Cigarette Smoke Modulates Inflammation and Immunity Reactive Oxygen Species-Regulated Trained Immunity and Trained Tolerance Mechanisms.

Cigarette smoke (CS) is a prominent cause of morbidity and death and poses a serious challenge to the current health care system worldwide. Its multifaceted roles have led to cardiovascular, respiratory, immunological, and neoplastic diseases. CS influences both innate and adaptive immunity and regulates immune responses by exacerbating pathogenic immunological responses and/or suppressing defense immunity.
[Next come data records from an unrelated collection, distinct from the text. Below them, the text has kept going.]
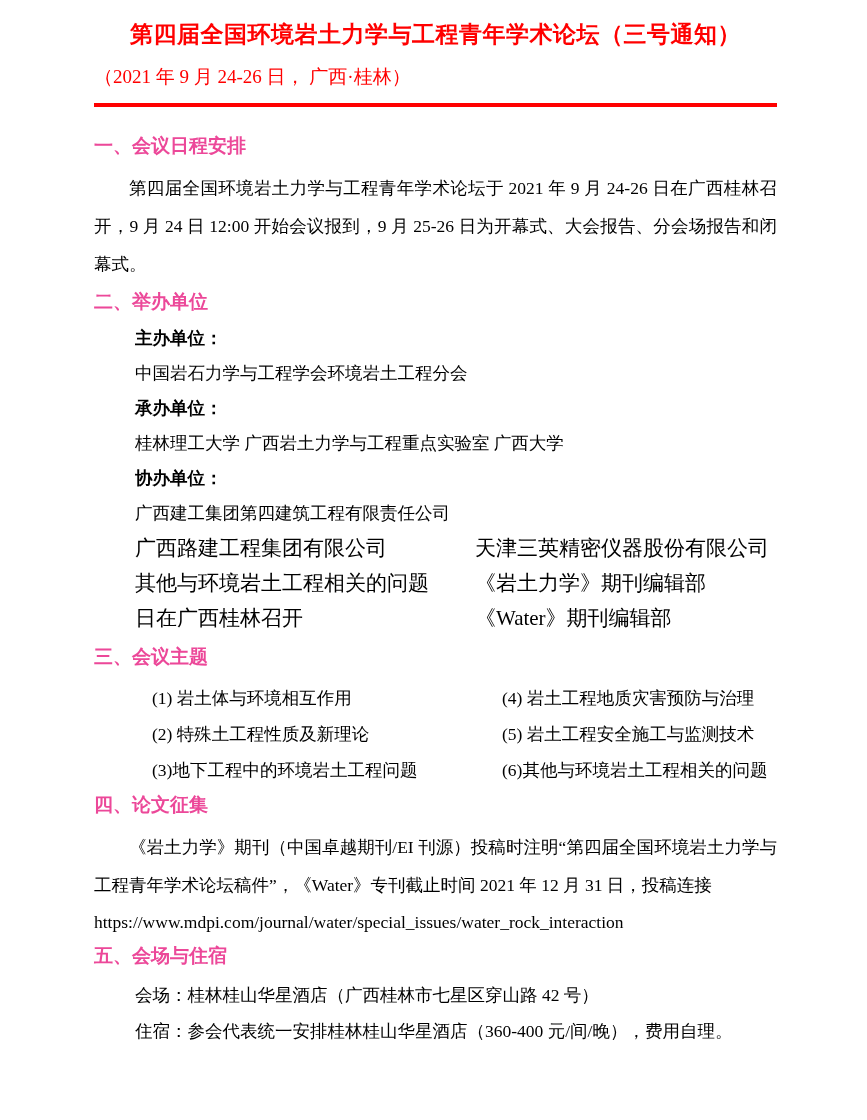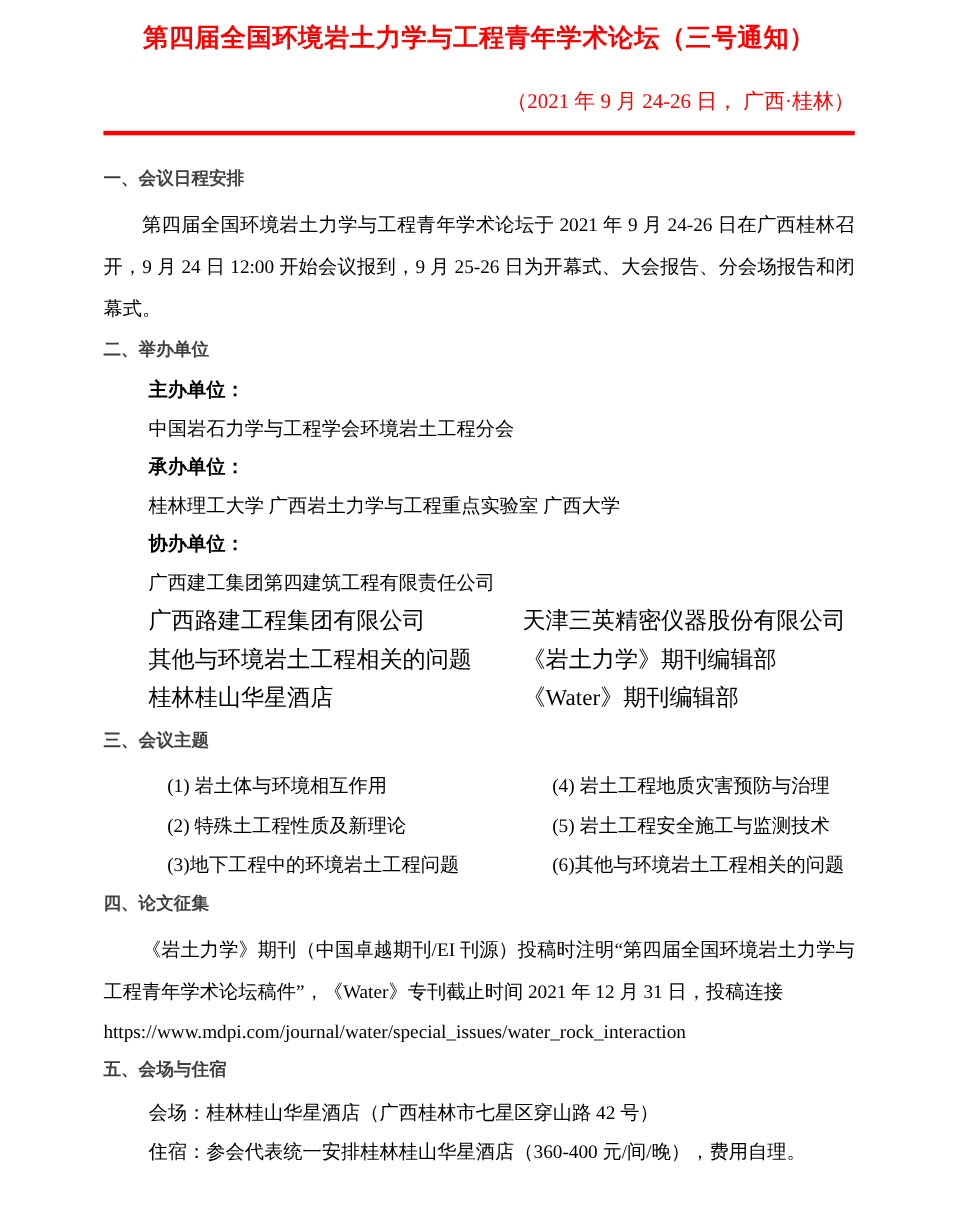--- a/index.html
+++ b/index.html
@@ -18,37 +18,37 @@
   .doc-title {
     font-family: "Liberation Sans", "DejaVu Sans", sans-serif;
     font-weight: 700;
     font-size: 23px;
     line-height: 28px;
     text-align: center;
     color: var(--accent);
     letter-spacing: 0.5px;
   }
   .doc-subtitle {
-    margin-top: 32px;
+    margin-top: 16px;
     font-size: 19px;
     line-height: 26px;
-    text-align: right;
+    text-align: left;
     color: var(--accent);
   }
   .red-rule {
     margin-top: 13px;
     height: 4px;
     background: var(--accent);
   }
   .sec-heading {
     font-family: Liberation Mono, monospace;
     font-weight: 700;
-    font-size: 16px;
+    font-size: 19px;
     line-height: 28px;
-    color: #404040;
+    color: #ec4899;
   }
   .mt-26 { margin-top: 26px; }
   .mt-8  { margin-top: 8px; }
   .mt-6  { margin-top: 6px; }
   .mt-4  { margin-top: 4px; }
   .mt-2  { margin-top: 2px; }
   .para {
     margin-top: 8px;
     font-size: 17.5px;
     line-height: 38px;
@@ -112,21 +112,21 @@
     <div class="org-line">广西建工集团第四建筑工程有限责任公司</div>
     <div class="org-row two-col">
       <span class="col-left">广西路建工程集团有限公司</span>
       <span class="col-right">天津三英精密仪器股份有限公司</span>
     </div>
     <div class="org-row two-col">
       <span class="col-left">其他与环境岩土工程相关的问题</span>
       <span class="col-right">《岩土力学》期刊编辑部</span>
     </div>
     <div class="org-row two-col">
-      <span class="col-left">桂林桂山华星酒店</span>
+      <span class="col-left">日在广西桂林召开</span>
       <span class="col-right">《Water》期刊编辑部</span>
     </div>
   </div>
 
   <div class="sec-heading mt-8">三、会议主题</div>
   <div class="theme-block">
     <div class="theme-row two-col">
       <span class="col-left">(1) 岩土体与环境相互作用</span>
       <span class="col-right">(4) 岩土工程地质灾害预防与治理</span>
     </div>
There is substantial evidence pointing toward a critical role of CS in vascular immunopathology, but a comprehensive and up-to-date review is lacking. This review aims to synthesize novel conceptual advances on the immunomodulatory action of CS with a focus on the cardiovascular system from the following perspectives: (i) the signaling of danger-associated molecular pattern (DAMP) receptors contributes to CS modulation of inflammation and immunity; (ii) CS reprograms immunometabolism and trained immunity-related metabolic pathways in innate immune cells and T cells, which can be sensed by the cytoplasmic (cytosolic and non-nuclear organelles) reactive oxygen species (ROS) system in vascular cells; (iii) how nuclear ROS drive CS-promoted DNA damage and cell death pathways, thereby amplifying inflammation and immune responses; and (iv) CS induces endothelial cell (EC) dysfunction and vascular inflammation to promote cardiovascular diseases (CVDs). Despite significant progress in understanding the cellular and molecular mechanisms linking CS to immunity, further investigations are warranted to elucidate novel mechanisms responsible for CS-mediated immunopathology of CVDs; in particular, the research in redox regulation of immune functions of ECs and their fate affected by CS is still in its infancy.